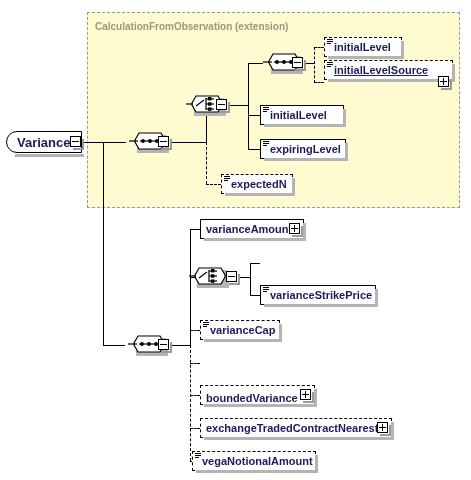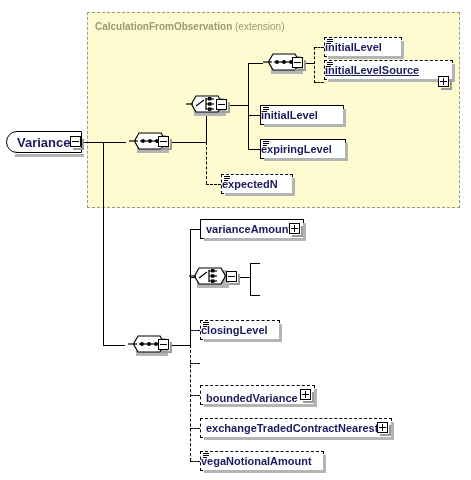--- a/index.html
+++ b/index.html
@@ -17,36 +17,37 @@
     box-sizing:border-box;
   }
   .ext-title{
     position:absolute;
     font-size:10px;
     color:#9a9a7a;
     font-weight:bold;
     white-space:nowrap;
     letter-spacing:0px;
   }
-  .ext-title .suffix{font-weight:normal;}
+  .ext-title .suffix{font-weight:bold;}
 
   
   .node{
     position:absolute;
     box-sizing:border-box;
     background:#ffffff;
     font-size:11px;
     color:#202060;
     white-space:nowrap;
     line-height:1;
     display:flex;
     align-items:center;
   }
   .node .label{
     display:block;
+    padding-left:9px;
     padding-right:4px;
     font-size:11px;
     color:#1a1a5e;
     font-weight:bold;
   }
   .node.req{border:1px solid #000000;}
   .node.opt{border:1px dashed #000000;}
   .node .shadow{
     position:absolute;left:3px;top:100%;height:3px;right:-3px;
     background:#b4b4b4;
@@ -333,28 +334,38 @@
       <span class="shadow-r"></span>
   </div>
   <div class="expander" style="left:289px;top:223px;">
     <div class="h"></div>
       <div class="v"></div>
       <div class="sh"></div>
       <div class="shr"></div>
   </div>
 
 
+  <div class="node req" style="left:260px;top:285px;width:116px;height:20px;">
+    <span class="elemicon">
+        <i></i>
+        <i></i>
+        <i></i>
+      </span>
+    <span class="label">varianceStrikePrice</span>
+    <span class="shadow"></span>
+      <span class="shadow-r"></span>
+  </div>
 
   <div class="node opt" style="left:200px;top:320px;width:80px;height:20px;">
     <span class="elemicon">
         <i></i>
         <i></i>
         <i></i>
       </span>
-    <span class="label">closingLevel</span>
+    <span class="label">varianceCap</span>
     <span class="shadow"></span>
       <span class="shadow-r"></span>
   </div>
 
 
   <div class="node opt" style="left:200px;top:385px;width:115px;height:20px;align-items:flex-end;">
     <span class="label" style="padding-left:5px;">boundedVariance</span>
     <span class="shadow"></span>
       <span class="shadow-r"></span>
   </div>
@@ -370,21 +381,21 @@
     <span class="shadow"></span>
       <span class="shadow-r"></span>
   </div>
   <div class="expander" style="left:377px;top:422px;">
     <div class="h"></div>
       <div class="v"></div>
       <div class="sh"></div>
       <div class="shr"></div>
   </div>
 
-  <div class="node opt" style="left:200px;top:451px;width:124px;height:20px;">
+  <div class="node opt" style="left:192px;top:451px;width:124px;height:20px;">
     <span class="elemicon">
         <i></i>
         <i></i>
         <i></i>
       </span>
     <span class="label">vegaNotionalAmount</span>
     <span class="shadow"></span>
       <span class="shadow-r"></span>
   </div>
....
### [EXERCISE AIM]
Write down the full listing above exactly as it is, except for any images.

### [RESPONSE TO THIS EXERCISE]
--- a/index.html
+++ b/index.html
@@ -17,36 +17,37 @@
     box-sizing:border-box;
   }
   .ext-title{
     position:absolute;
     font-size:10px;
     color:#9a9a7a;
     font-weight:bold;
     white-space:nowrap;
     letter-spacing:0px;
   }
-  .ext-title .suffix{font-weight:normal;}
+  .ext-title .suffix{font-weight:bold;}
 
   
   .node{
     position:absolute;
     box-sizing:border-box;
     background:#ffffff;
     font-size:11px;
     color:#202060;
     white-space:nowrap;
     line-height:1;
     display:flex;
     align-items:center;
   }
   .node .label{
     display:block;
+    padding-left:9px;
     padding-right:4px;
     font-size:11px;
     color:#1a1a5e;
     font-weight:bold;
   }
   .node.req{border:1px solid #000000;}
   .node.opt{border:1px dashed #000000;}
   .node .shadow{
     position:absolute;left:3px;top:100%;height:3px;right:-3px;
     background:#b4b4b4;
@@ -333,28 +334,38 @@
       <span class="shadow-r"></span>
   </div>
   <div class="expander" style="left:289px;top:223px;">
     <div class="h"></div>
       <div class="v"></div>
       <div class="sh"></div>
       <div class="shr"></div>
   </div>
 
 
+  <div class="node req" style="left:260px;top:285px;width:116px;height:20px;">
+    <span class="elemicon">
+        <i></i>
+        <i></i>
+        <i></i>
+      </span>
+    <span class="label">varianceStrikePrice</span>
+    <span class="shadow"></span>
+      <span class="shadow-r"></span>
+  </div>
 
   <div class="node opt" style="left:200px;top:320px;width:80px;height:20px;">
     <span class="elemicon">
         <i></i>
         <i></i>
         <i></i>
       </span>
-    <span class="label">closingLevel</span>
+    <span class="label">varianceCap</span>
     <span class="shadow"></span>
       <span class="shadow-r"></span>
   </div>
 
 
   <div class="node opt" style="left:200px;top:385px;width:115px;height:20px;align-items:flex-end;">
     <span class="label" style="padding-left:5px;">boundedVariance</span>
     <span class="shadow"></span>
       <span class="shadow-r"></span>
   </div>
@@ -370,21 +381,21 @@
     <span class="shadow"></span>
       <span class="shadow-r"></span>
   </div>
   <div class="expander" style="left:377px;top:422px;">
     <div class="h"></div>
       <div class="v"></div>
       <div class="sh"></div>
       <div class="shr"></div>
   </div>
 
-  <div class="node opt" style="left:200px;top:451px;width:124px;height:20px;">
+  <div class="node opt" style="left:192px;top:451px;width:124px;height:20px;">
     <span class="elemicon">
         <i></i>
         <i></i>
         <i></i>
       </span>
     <span class="label">vegaNotionalAmount</span>
     <span class="shadow"></span>
       <span class="shadow-r"></span>
   </div>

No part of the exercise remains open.